I will be married 25 years this July, although it does not seem that long.
He makes me laugh; he is as sensitive as I am and always has my back, no matter
what. I always say we have been through much more than most, but we all think about our life experiences. Yet here we are twenty-five years later, stronger than
ever. When it came to my ADHD, my husband listened, read books and took the
time to learn how my ADHD brain works. Don’t get me wrong; we are far from perfect, and the fact that we are both super competitive hotheads lends to some
passionate discussions.
I guess what I am trying to say is that ADHD does impact relationships, and
there have been many misunderstandings because of some of my ADHD traits. I interrupt people all the time, I am working on it, and it is getting better, but I also
explain that I am sorry for being rude but need to share my thought before it
is gone. I get accused of gaslighting, although I do not get the concept, even
though everyone tries to explain it. What I do know is that it is bad, and I
promise it is not my intention. My memory sucks…plain and simple. I do not
remember things. I am often misunderstood as ‘one-upping’ people with a story
related to myself when only trying to show I understand their feelings.

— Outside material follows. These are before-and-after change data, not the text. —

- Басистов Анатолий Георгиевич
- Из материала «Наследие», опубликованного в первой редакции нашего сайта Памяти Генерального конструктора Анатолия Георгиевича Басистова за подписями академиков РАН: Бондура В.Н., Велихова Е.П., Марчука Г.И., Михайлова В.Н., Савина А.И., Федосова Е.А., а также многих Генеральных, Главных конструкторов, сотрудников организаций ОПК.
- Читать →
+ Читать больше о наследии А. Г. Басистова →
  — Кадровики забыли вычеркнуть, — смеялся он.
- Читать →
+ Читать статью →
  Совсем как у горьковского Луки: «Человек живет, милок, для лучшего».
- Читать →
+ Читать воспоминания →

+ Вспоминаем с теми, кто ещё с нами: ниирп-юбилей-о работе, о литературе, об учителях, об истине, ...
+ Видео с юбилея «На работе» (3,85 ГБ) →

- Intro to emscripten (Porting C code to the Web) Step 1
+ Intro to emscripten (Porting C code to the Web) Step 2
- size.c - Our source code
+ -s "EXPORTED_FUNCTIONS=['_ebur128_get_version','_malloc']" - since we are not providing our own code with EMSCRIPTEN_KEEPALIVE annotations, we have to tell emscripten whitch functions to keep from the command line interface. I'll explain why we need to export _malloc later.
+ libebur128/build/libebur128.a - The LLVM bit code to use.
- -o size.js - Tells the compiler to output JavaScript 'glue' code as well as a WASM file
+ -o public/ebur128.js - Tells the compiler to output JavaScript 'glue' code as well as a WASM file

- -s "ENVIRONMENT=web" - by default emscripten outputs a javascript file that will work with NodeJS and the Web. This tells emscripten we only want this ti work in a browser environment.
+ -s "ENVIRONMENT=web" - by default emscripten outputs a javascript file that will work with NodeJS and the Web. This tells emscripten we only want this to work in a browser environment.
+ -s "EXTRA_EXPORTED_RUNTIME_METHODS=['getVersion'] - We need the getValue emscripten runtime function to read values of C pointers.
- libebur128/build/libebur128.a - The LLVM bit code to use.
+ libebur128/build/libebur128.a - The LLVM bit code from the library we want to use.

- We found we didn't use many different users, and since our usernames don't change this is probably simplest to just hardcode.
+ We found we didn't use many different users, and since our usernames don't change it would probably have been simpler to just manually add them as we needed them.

Learning to communicate and accept people for who they are is so important.
Remember, we all have stories, and our history makes us who we are. This makes
me think of a story. One evening, sitting together and having a glass of wine, I looked around the room at pictures of our children when they were young. My
husband asked why I was crying, and I explained that I do not remember so many moments in our lives. The next day he started a book where we wrote stories of our relationship, beginning with the day we met. My lesson is to remember the small things they often mean the most.
I re-read what I wrote, and it is all over the place. No linear thought in
this one, but I am going to share it because although far from perfect, I feel
it shares some things that are important to me.